## Activity:
What is needed is an exact copy of the lines in the listing below, from the one with "padding-left: none ->" up to and including the one with "html: <div>C2</div> ->", with no other lines.

## Provided records:
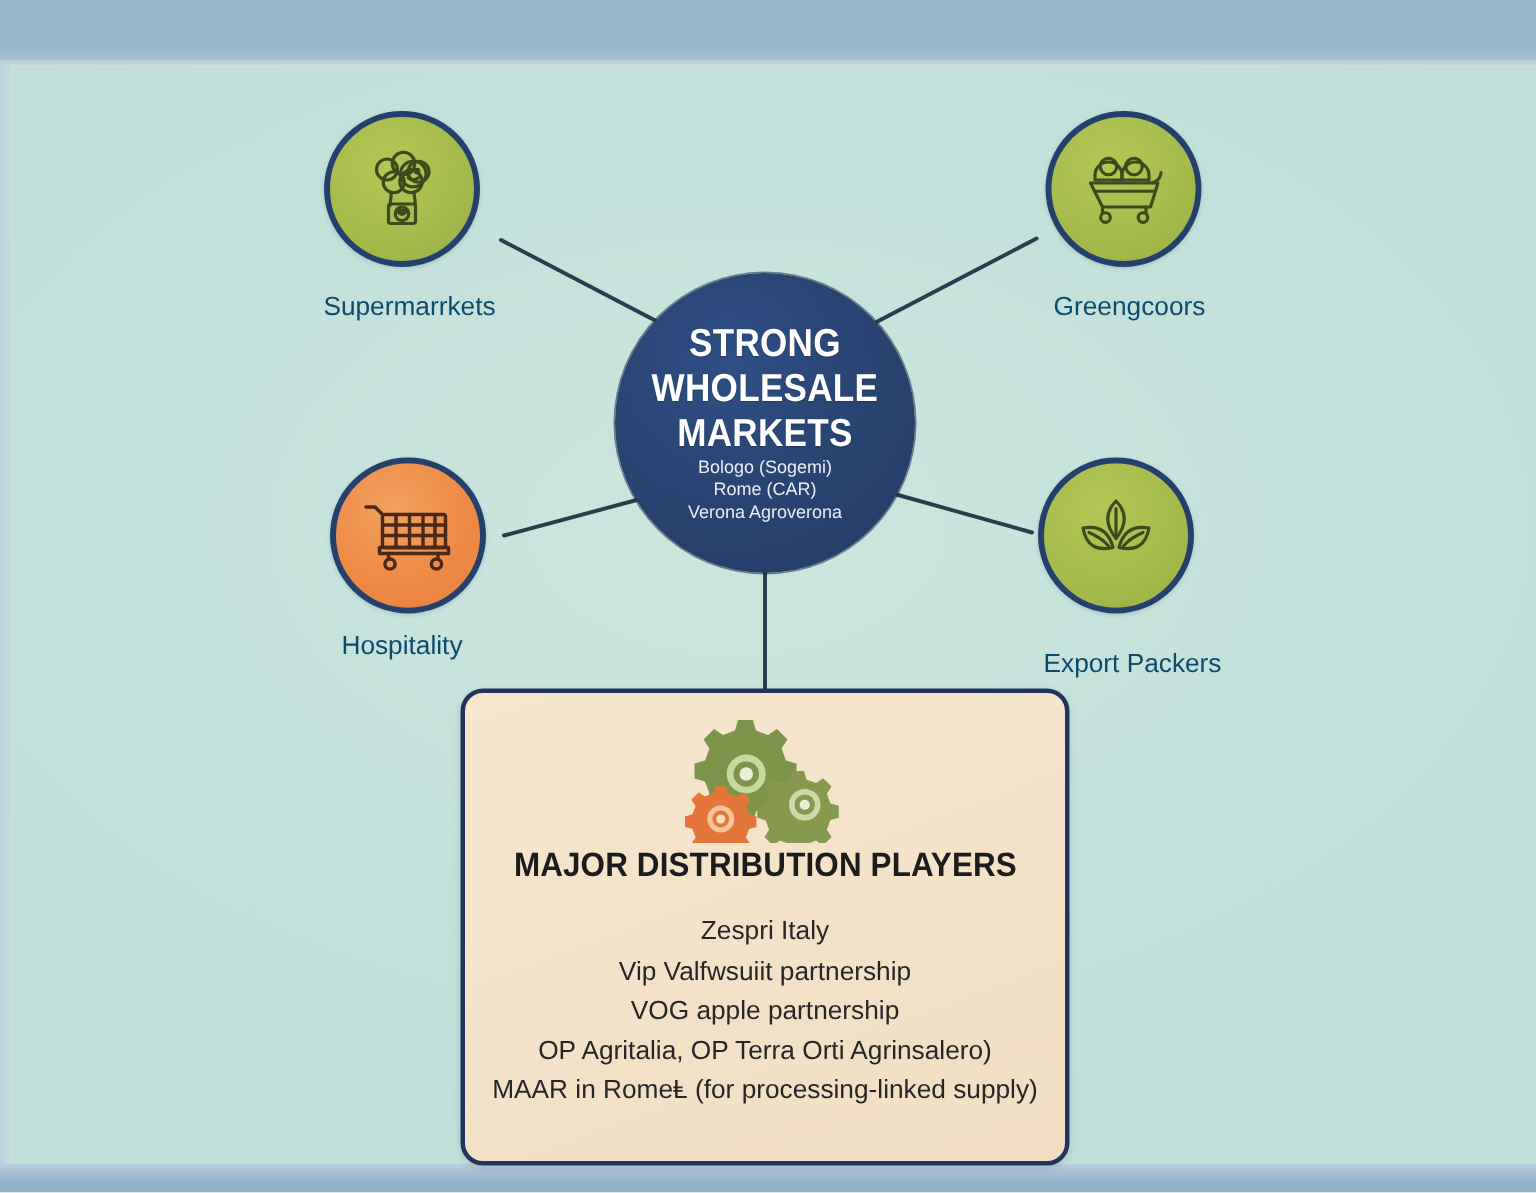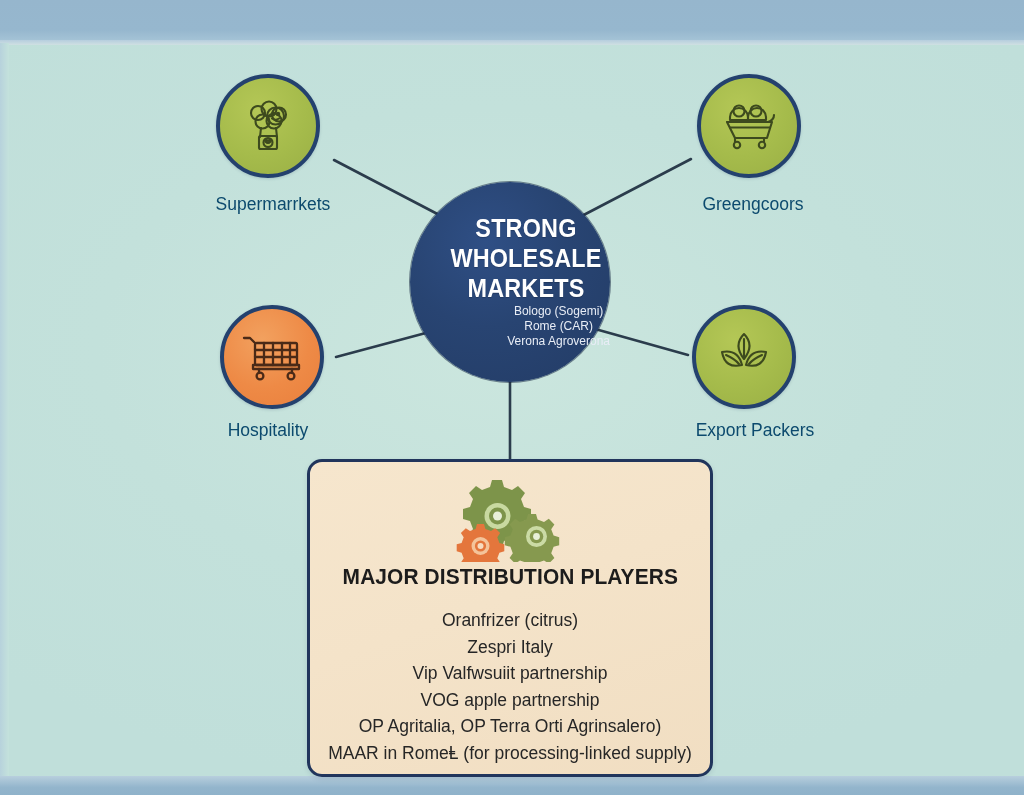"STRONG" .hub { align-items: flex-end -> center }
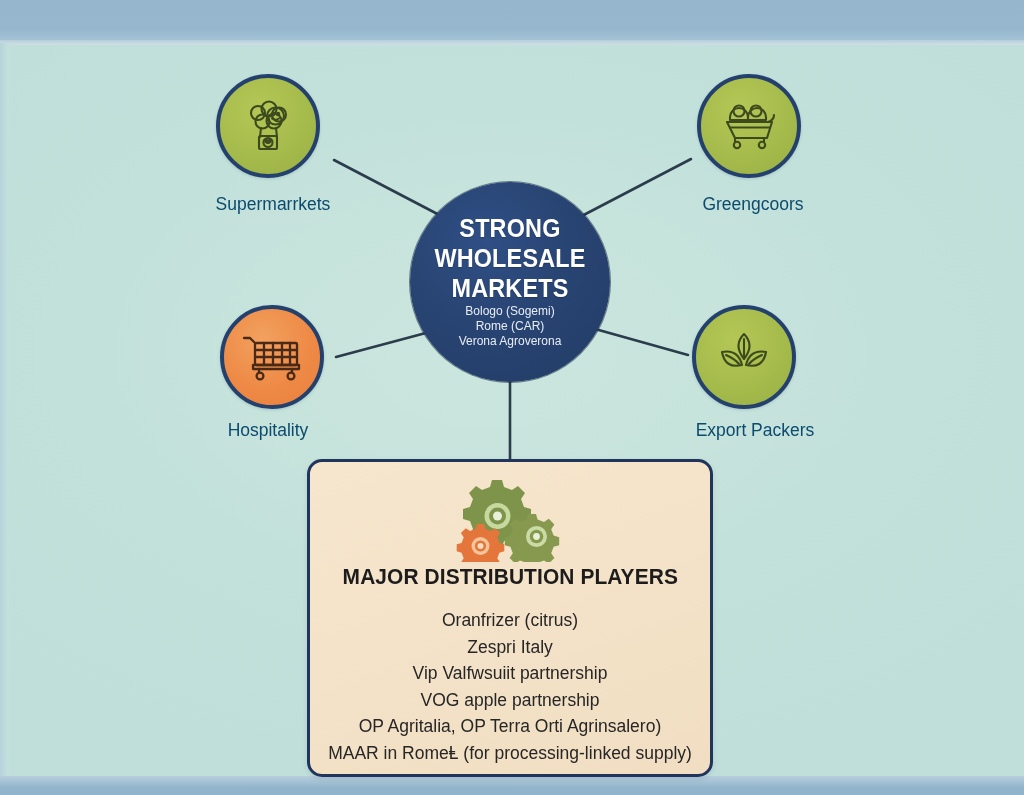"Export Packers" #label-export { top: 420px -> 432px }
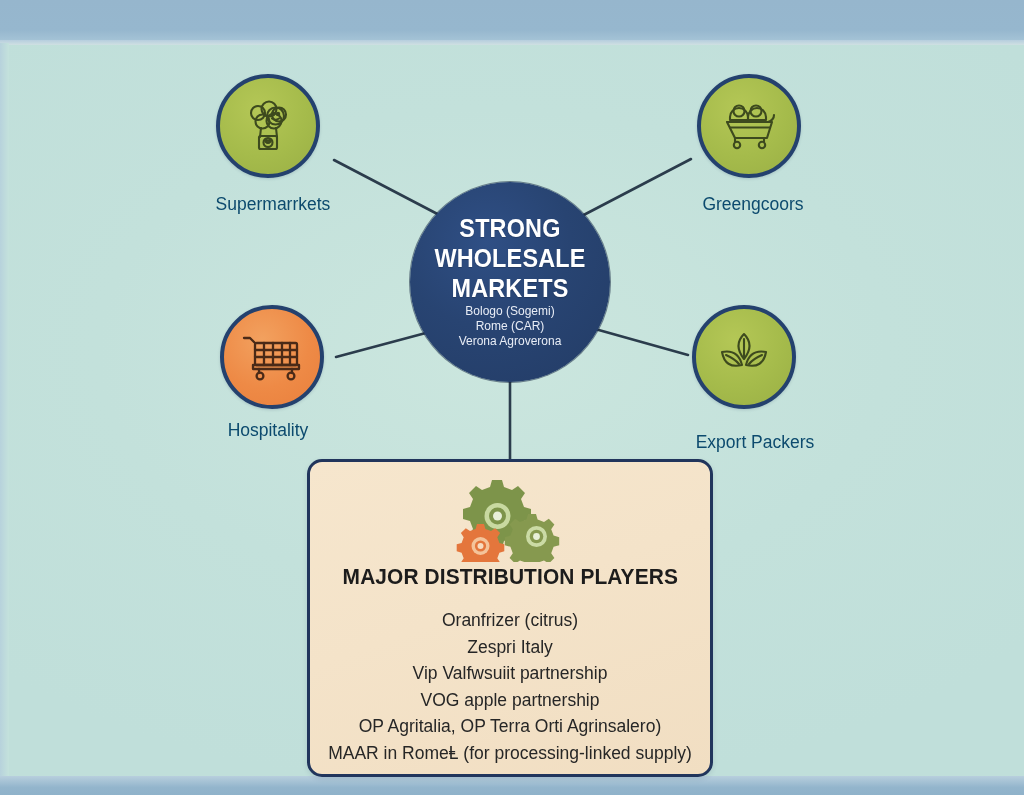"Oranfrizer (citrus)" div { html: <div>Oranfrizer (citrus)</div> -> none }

---

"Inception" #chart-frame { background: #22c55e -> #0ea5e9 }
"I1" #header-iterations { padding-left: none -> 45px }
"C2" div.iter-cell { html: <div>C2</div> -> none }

--

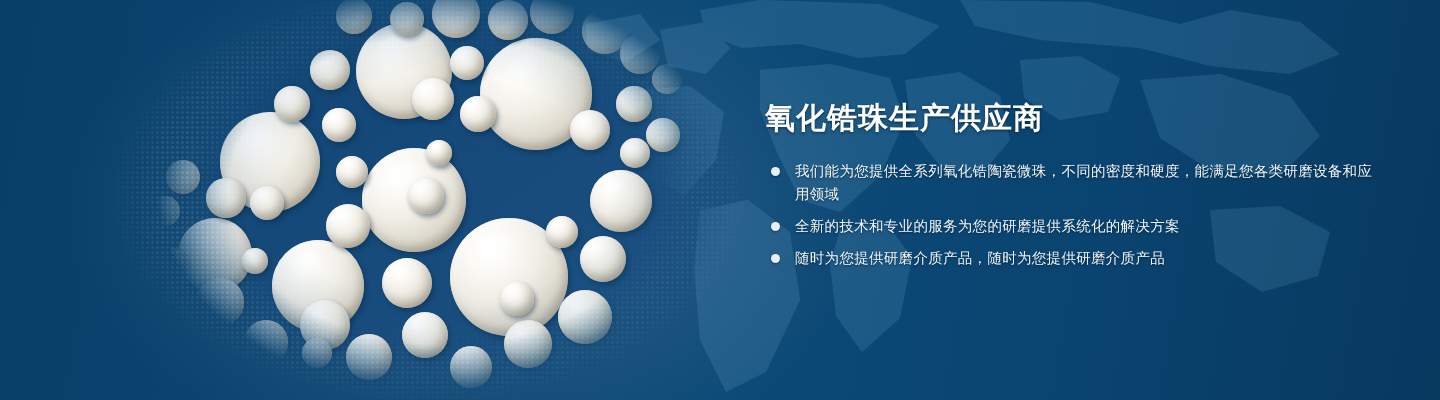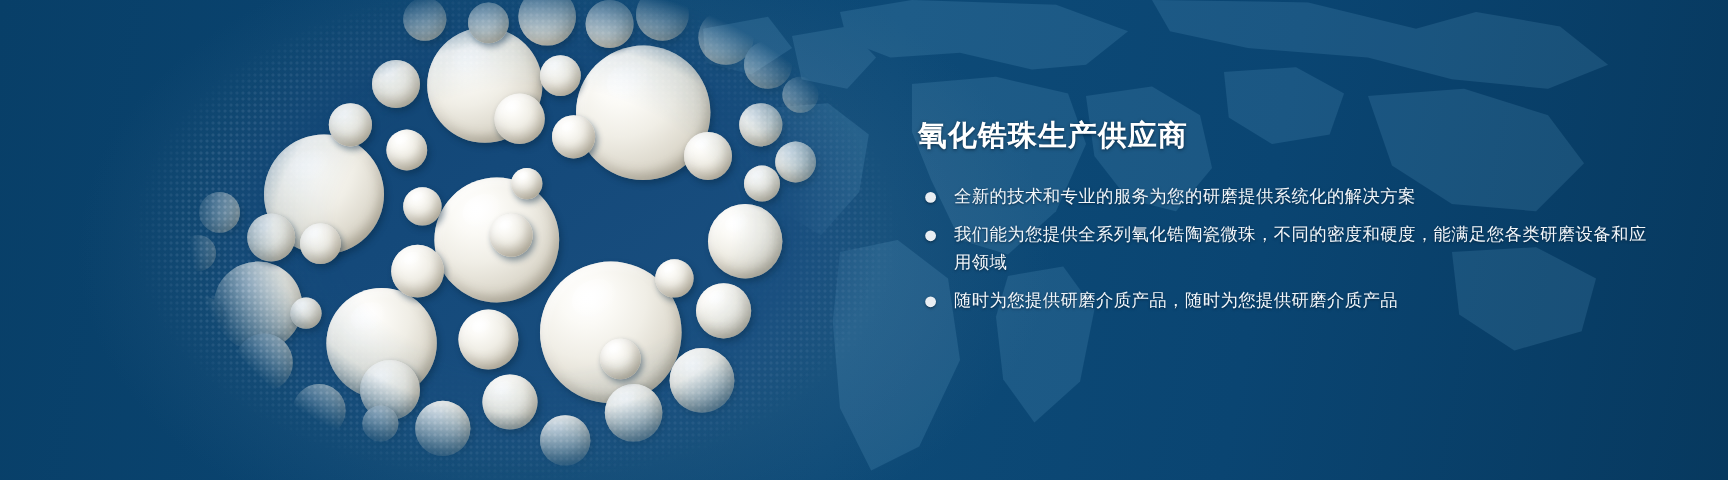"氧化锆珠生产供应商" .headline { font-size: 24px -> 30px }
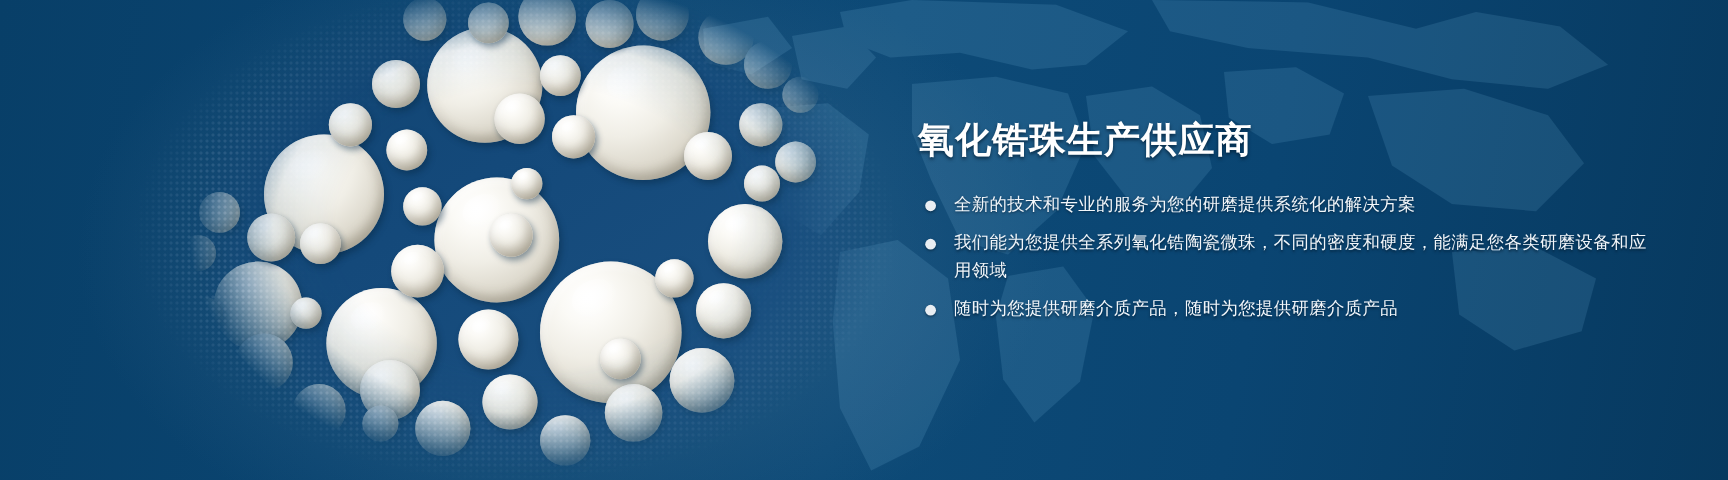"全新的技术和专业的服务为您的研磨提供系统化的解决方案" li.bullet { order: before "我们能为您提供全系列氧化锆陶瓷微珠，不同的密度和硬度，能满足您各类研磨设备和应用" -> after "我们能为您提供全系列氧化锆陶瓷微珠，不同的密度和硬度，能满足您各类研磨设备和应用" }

## Your solution:
"I1" #header-iterations { padding-left: none -> 45px }
"C2" div.iter-cell { html: <div>C2</div> -> none }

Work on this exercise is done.